My little one Koi just started jumping she will jump from me to my mom and back again or she will jump to the floor. My male never jumps and neither does my other girl. My sisters males jump they are really funny when they do it too.


----------



## daydreamer4186 (Oct 4, 2007)

I was laying on my bed reading the other day and my roommate forgot to close the rats cage. Next thing I hear this thud and turn around to see Tara in the cage totally confused and Willow missing. I look down to see Willow climbing out of my garbage can with a piece of paper on her head. It's a pretty far drop! I checked her over and kept and eye on her and she was completely fine. It was still really cute to see her climbing out of the garbage can with stuff on her head haha.


----------



## cjshrader (Feb 15, 2007)

I read they can fall from at least 15 feet and not get hurt. Which I think is true, it just doesn't mean they will *always* not get hurt. My rat has fallen from at least 7 feet and was perfectly fine (Just a little dazed, which was good because I needed that time to grab her and make sure she was all right). I think the point they are trying to make is a rat's critical velocity probably isn't ever enough to kill them from the fall if they land right. They are fairly light critters.


----------



## OnlyOno (Apr 4, 2007)

yeah, it depends on *how* they fall. and terminal velocity is exactly the thing they are talking about. for smaller animals like mice, they can fall forever and technically they can be fine. porcupines are known for just rolling into a ball and falling out of trees when they don't feel like climbing back down themselves.


----------



## cjshrader (Feb 15, 2007)

Yeah I said critical velocity like a rube. My mistake!


----------



## Ratty1100 (Nov 17, 2007)

Rats are usually good fallers, but it also depends how an on what the fall. Have heard of rats falling about 40 metres and survive. 40 metres it is about 45 jards or something like that. 
They usually turn themselves on feet while falling. That is true. I tried once over my bed.
I think that dont hurt a rat if its falling less than a feet on blanket. :lol: 
Also they go little bit flat or something, just like when lying somewhere.

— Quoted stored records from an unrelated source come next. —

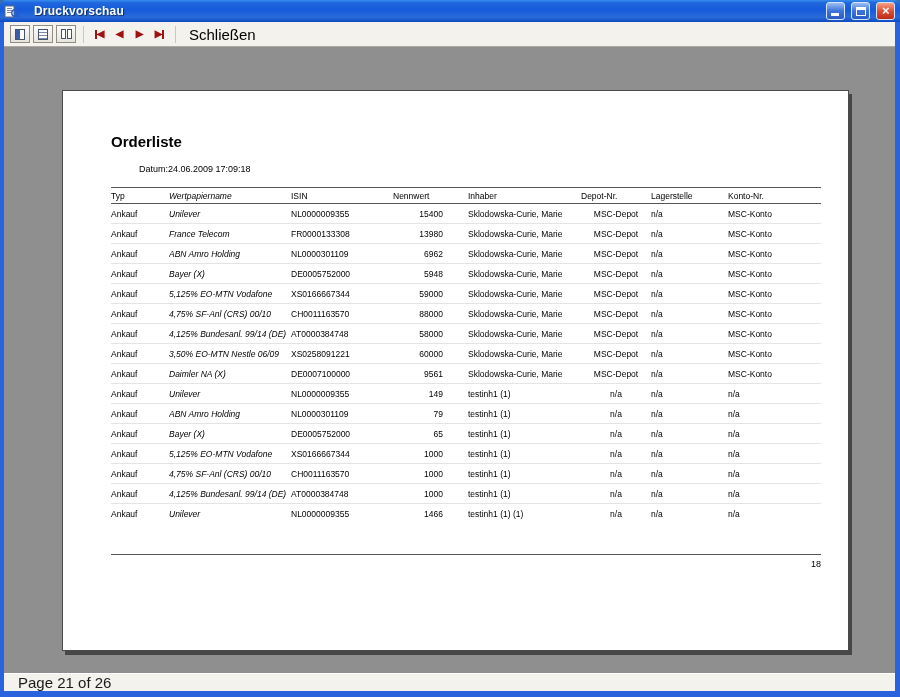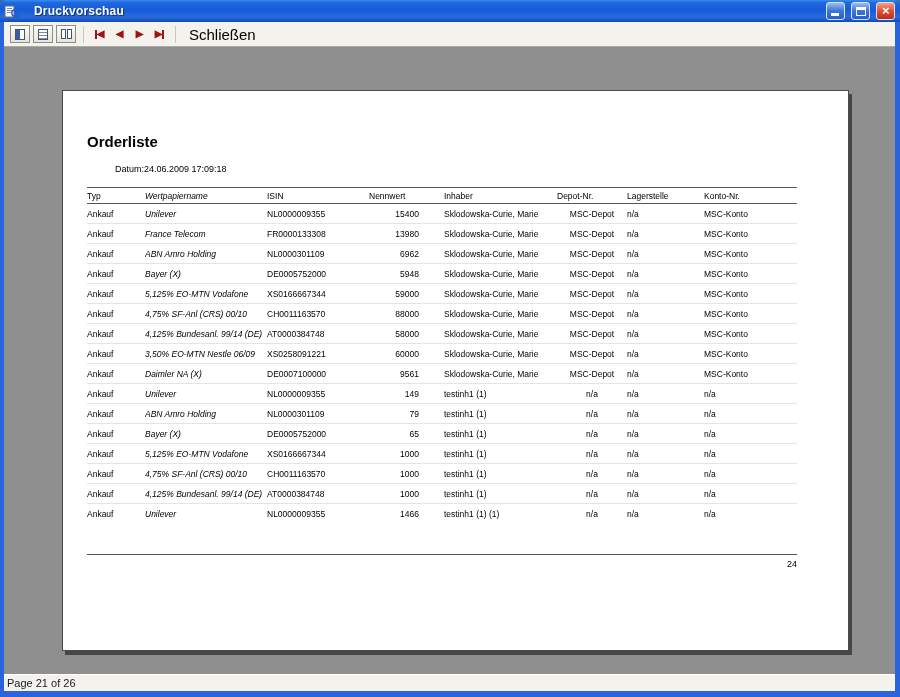"Orderliste" .doc { padding: 42px 28px 0 24px -> 42px 28px 0 48px }
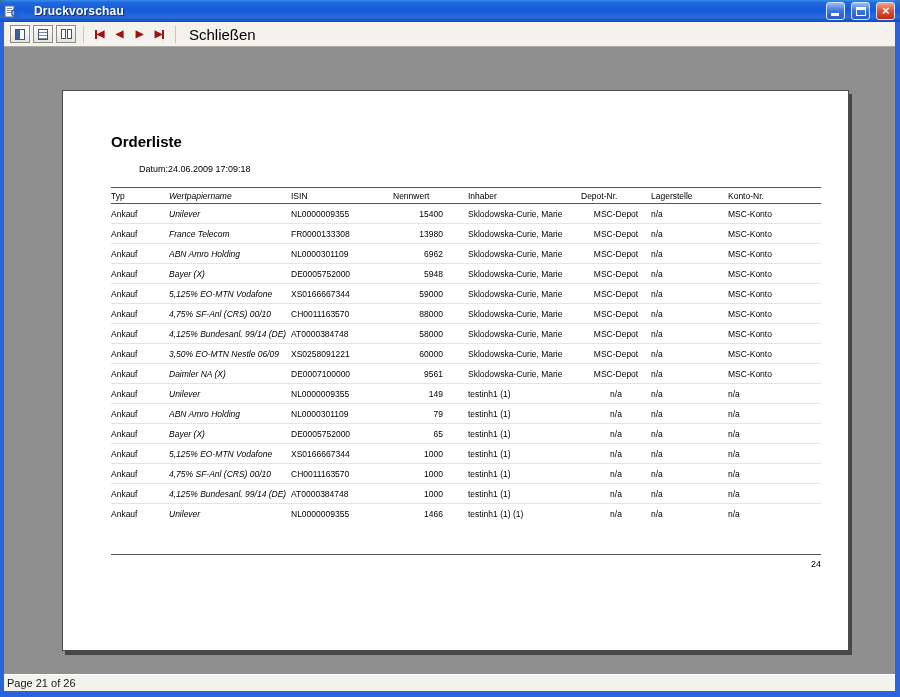"24" div.page-num { text: 24 -> 18 }
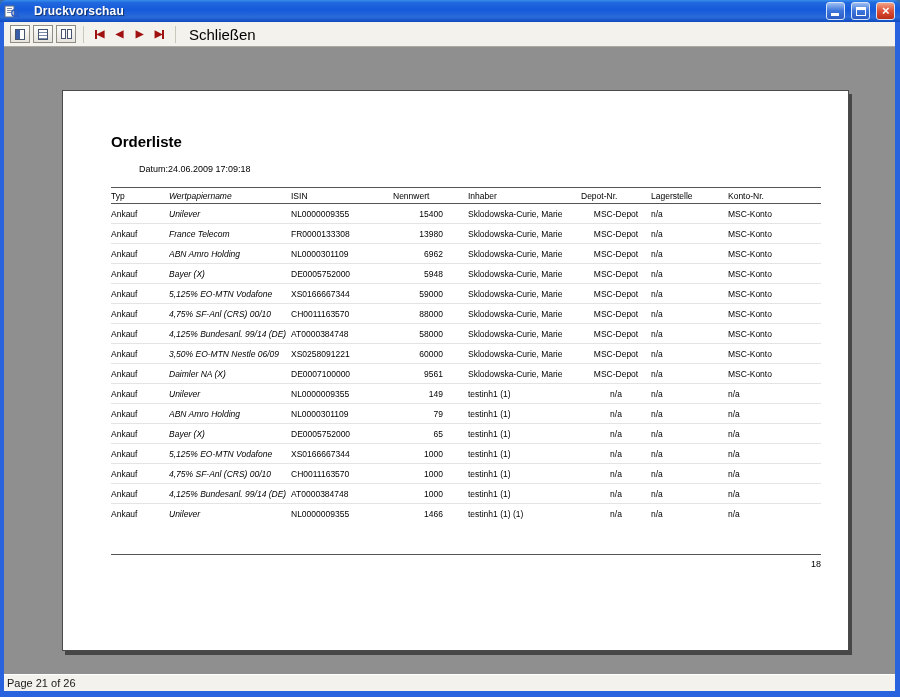"Page 21 of 26" .statusbar { font-size: 11px -> 15px; padding: 0 3px -> 0 14px }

Hope you understand me because iÂ´m not English at all.


----------



## Berks (May 15, 2007)

When Dandy was a baby, I put her in the FN before I had the wire mesh covering it. She bolted in huge leap through the top of the FN, went up above that, hit the light on the wall and fell all the way back down to the floor behind the FN. She was a bit jittery after that but she was alright. Needless to say I got the wire mesh done before they went in. I cried because I seriously thought there was gonna be soemthing wrong with her but I guess she landed it well.


----------



## SammyNova (Aug 26, 2007)

False


----------



## cjshrader (Feb 15, 2007)

I don't think it's false based on what me and onlyono said. I think it's entirely possible that a rat could survive that fall. I just don't think it'd happen every time.


----------



## Charlet_2007 (Nov 10, 2007)

its actually a mouse i just saw a video on it here yesterday..


http://video.nationalgeographic.com...les-animals/snakes/mouse_escapingfromboa.html


----------



## ledzepgirl16 (Oct 29, 2007)

cjshrader said:


> I think it's entirely possible that a rat could survive that fall. I just don't think it'd happen every time.


Right, I think you summed it up pretty well...just because it's _possible_ doesn't mean it's what will always happen. Good point. LoL, nobody test this on your rats, please. :wink:


----------



## twitch (Jan 4, 2007)

yeah, i'll go in for the whole depending on the landing thing. i'm not a rat, but because i landed wrong i got hurt from a at most 2 foot drop. that's not supposed to be damaging but i managed it. now, having said that, its not any less scary for us moms and dads who watch our acrobat rats make that leap of doom. i once had a rat that ENJOYED jumping off of my 4 and half foot bookcase. my heart went straight to my throat everytime too, but she never hurt herself from doing it. though for some reason she always avoided the pillows i put down for my peace of mind too... she was such a brat.


----------



## Meliss (Sep 1, 2007)

My boy Ira fell out of the cage on last Friday and landed on his feet- he seemed to be fine--- his cage is on the top of the girls-- and he also fell off the top balcony and landed on rabbit -pellets on Saturday or Sunday afternoon fell on his head--- I checked him over well and seemed fine. It is now Thurday night and he is in the playpen haveing a wonderful time.


----------